Experience alone can show what may be the effect of the
aggregation of even so small a number as 30 or 40 cases of
small pox, but it may be hoped that hospital provision for
this disease will become less and less wanted as better
facilities are given for securing the vaccination and re-vaccination
of persons living in houses in which cases of small
pox occur.
The existing arrangements in London for this purpose are
altogether inadequate to secure that end, indeed the only
legal provision which has been made relates solely to cases in
which the person attacked with small pox happens to be a
pauper, and even then as a matter of practice this provision
is rarely acted upon.
Such difficulties will always occur so long as important
sanitary measures are merely a branch of poor-law administration.
It is only when the principle is accepted that the
assistance offered is for the protection of the public, rather
than for the relief of the individual, that considerations of
the social condition of the sufferer will not be permitted to
limit the benefit of aid which is necessary for the safety of
the community whether the individual be a pauper or not.

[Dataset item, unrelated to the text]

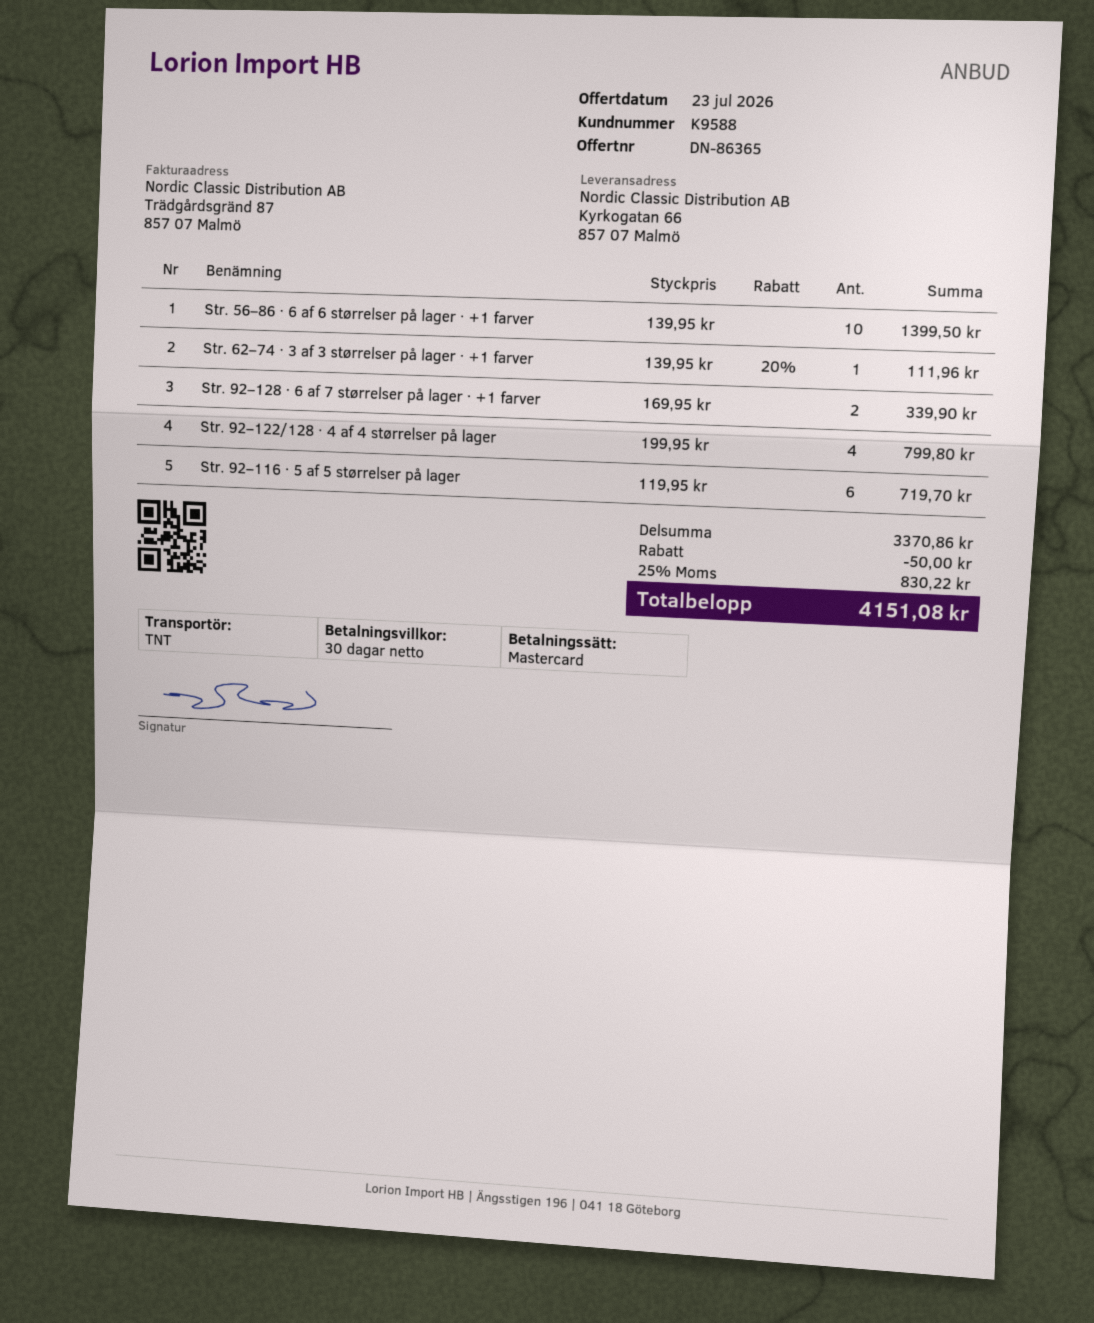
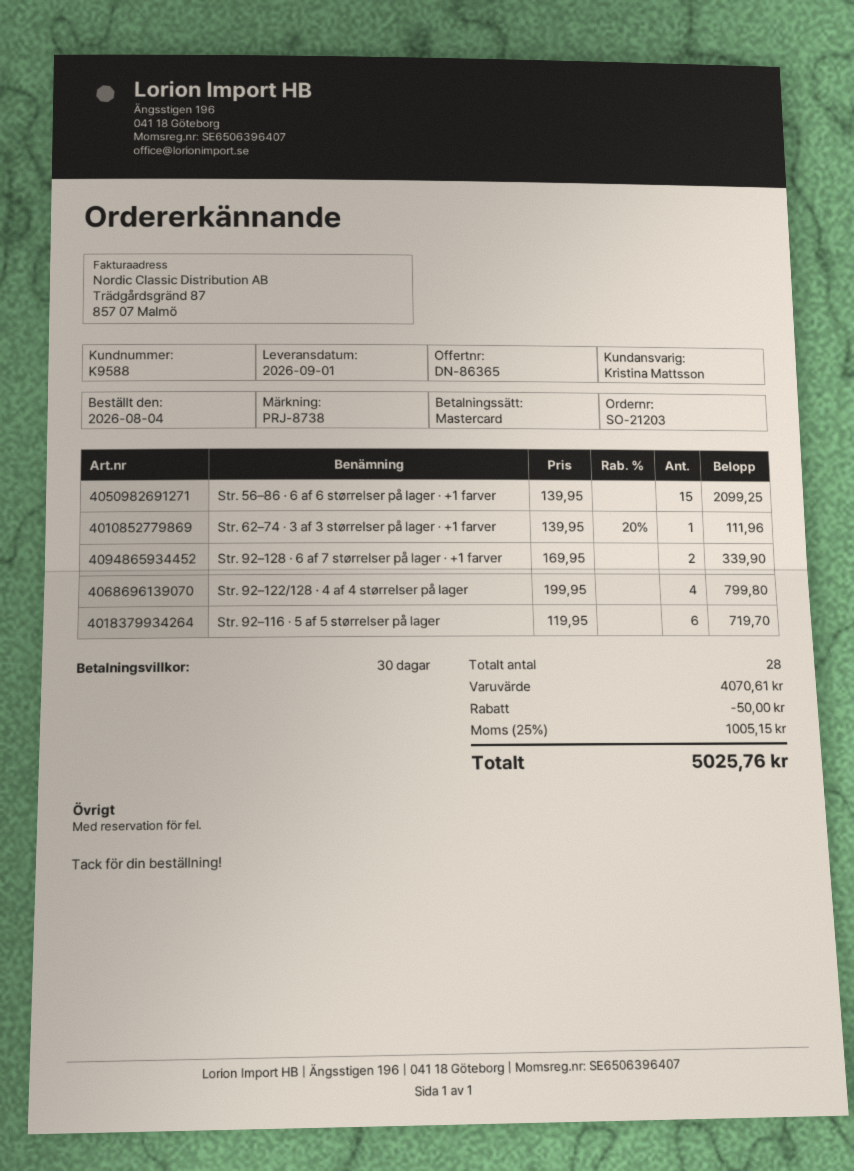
Str. 56–86 · 6 af 6 størrelser på lager · +1 farver: 10 x 139.95 = 1399.50 -> 15 x 139.95 = 2099.25
subtotal: 3370.86 -> 4070.61
tax: 25% = 830.22 -> 25% = 1005.15
total: 4151.08 -> 5025.76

SANITARY CONDITION OF DIFFERENT
SUB-REGISTRATION DISTRICTS.
I am glad to be able in the present report to compare with
greater accuracy than before the rates of mortality in the
different sub-registration districts. For the purposes of comparison
the following figures are taken from the tables already
given. In their preparation the deaths of non-parishioners
occuring in public institutions in the parish are excluded,
from consideration, while the deaths of parishioners occurring
in public institutions in all parts of the Metropolis are
included, with the exception of 138 deaths from 'all causes,'
including 16 from tubercular, 26 from pulmonary, and 7
from zymotic diseases, which could not be referred to the
district to which they belong.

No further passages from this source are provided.